|
Reordering of sparse matrices is essential for good performance on Cholesky factorizations. A good reordering algorithm not only is crucial on a sequential computer, but also can lead to a much better load balance on a parallel computer, and thus to a dramatic increase in performance compared to a "naive" ordering. Though low fill has been long served as an appropriate criterion for measuring the quality of sequential ordering methods, either in space or time, there is not yet an agreed upon objective function for the parallel ordering problem. Reviewing the previous works on parallel ordering problem, most have used elimination tree height as the criterion for comparing orderings; that is, with shorter trees assumed to be superior to taller trees. But with more complicated the parallel architectures have been evolving into and quite a variety of parallel factorization algorithms have been developed, it seems hardly to achieve a well agreed upon criterion suitable for all situations. The discrepancy of simply using elimination tree height as the criterion for different situations is comprehensively illustrated with some contrived examples.

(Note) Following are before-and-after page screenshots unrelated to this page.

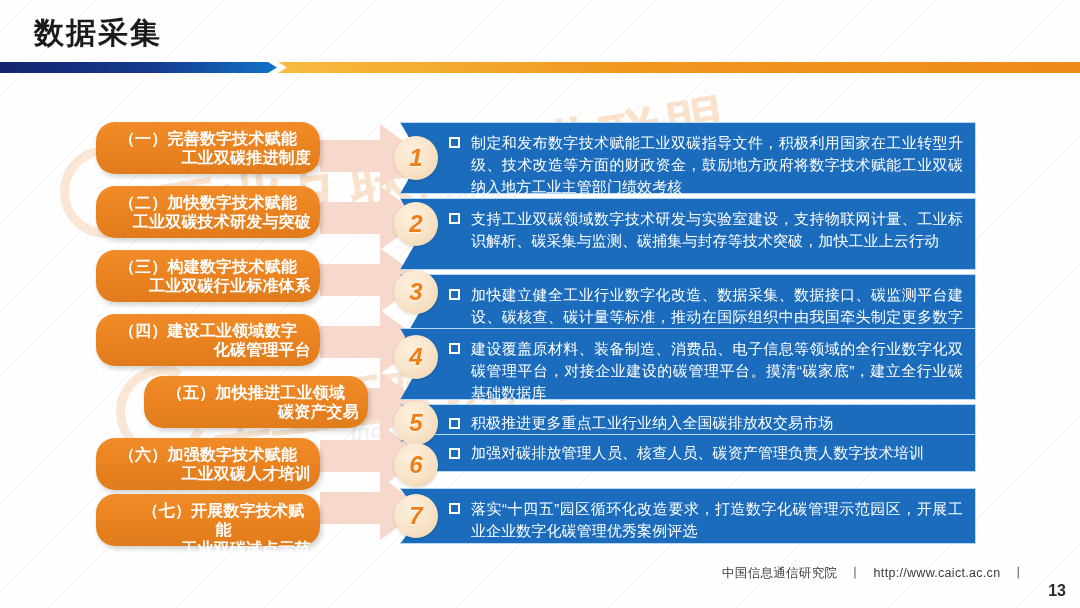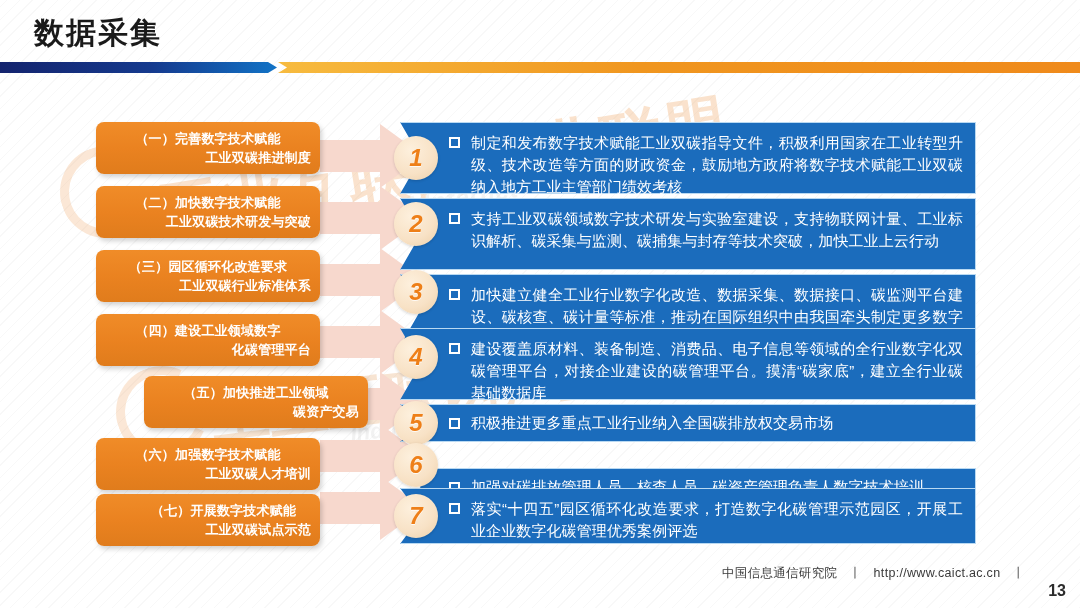--- a/index.html
+++ b/index.html
@@ -119,11 +119,11 @@
     position: absolute;
     left: 96px;
     width: 224px;
-    border-radius: 8px;
+    border-radius: 19px;
     background: linear-gradient(180deg, #f08c28 0%, #ea8220 52%, #e07c1c 100%);
     box-shadow: 2px 3px 5px rgba(0,0,0,0.18);
     color: #ffffff;
-    font-size: 13px;
+    font-size: 16px;
     font-weight: 700;
     line-height: 19px;
     letter-spacing: 0.2px;

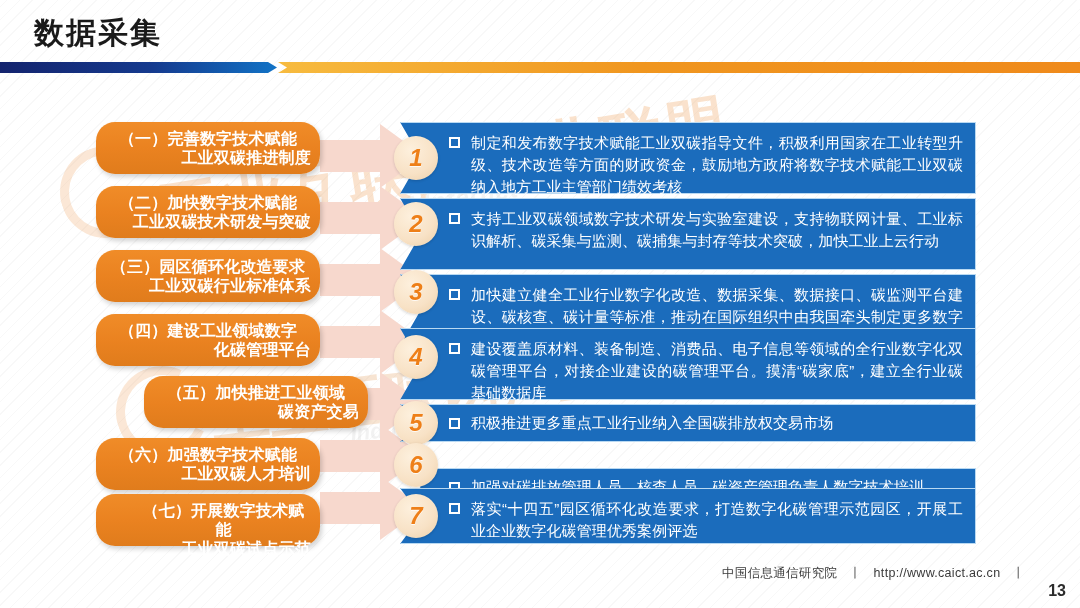--- a/index.html
+++ b/index.html
@@ -288,7 +288,7 @@
 
   <div class="row">
     <div class="pill" style="top:250px; height:52px;">
-      <span class="l1">（三）园区循环化改造要求</span>
+      <span class="l1">（三）构建数字技术赋能</span>
       <span class="l2">工业双碳行业标准体系</span>
     </div>
     <div class="panel" style="top:274px; height:72px;">

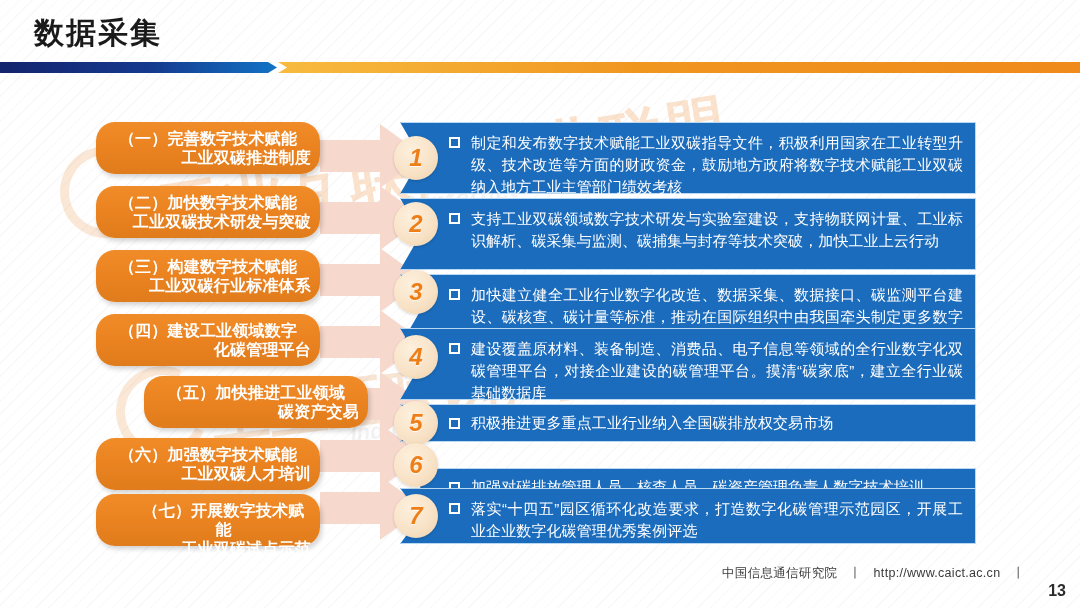--- a/index.html
+++ b/index.html
@@ -339,7 +339,7 @@
       <span class="l1">（六）加强数字技术赋能</span>
       <span class="l2">工业双碳人才培训</span>
     </div>
-    <div class="panel" style="top:468px; height:38px;">
+    <div class="panel" style="top:434px; height:38px;">
       <div class="panel-inner" style="align-items:center; padding-top:0; padding-bottom:0;">
         <span class="bullet" style="margin-top:0;"></span>
         <span class="panel-text">加强对碳排放管理人员、核查人员、碳资产管理负责人数字技术培训</span>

As the results shown, the height of elimination tree not only inept to indicate the actual parallel computing time, but also neglect the underlying communication overhead. Additionally, the speedup it can achieve is far less than the expected. The underlying idea in this dissertation is that we propose a framework of reordering criteria aiming to minimize the completion time of various parallel sparse Cholesky factorizations with respect to some architecture issues. Under the framework we have presented a general reordering scheme which yields an equivalent reordering that always guarantees minimum completion time among all equivalent reorderings of the filled graph. Empirical results on a careful selection from the Harwell-Boeing sparse matrices collection further assent the attraction of this reordering scheme.
|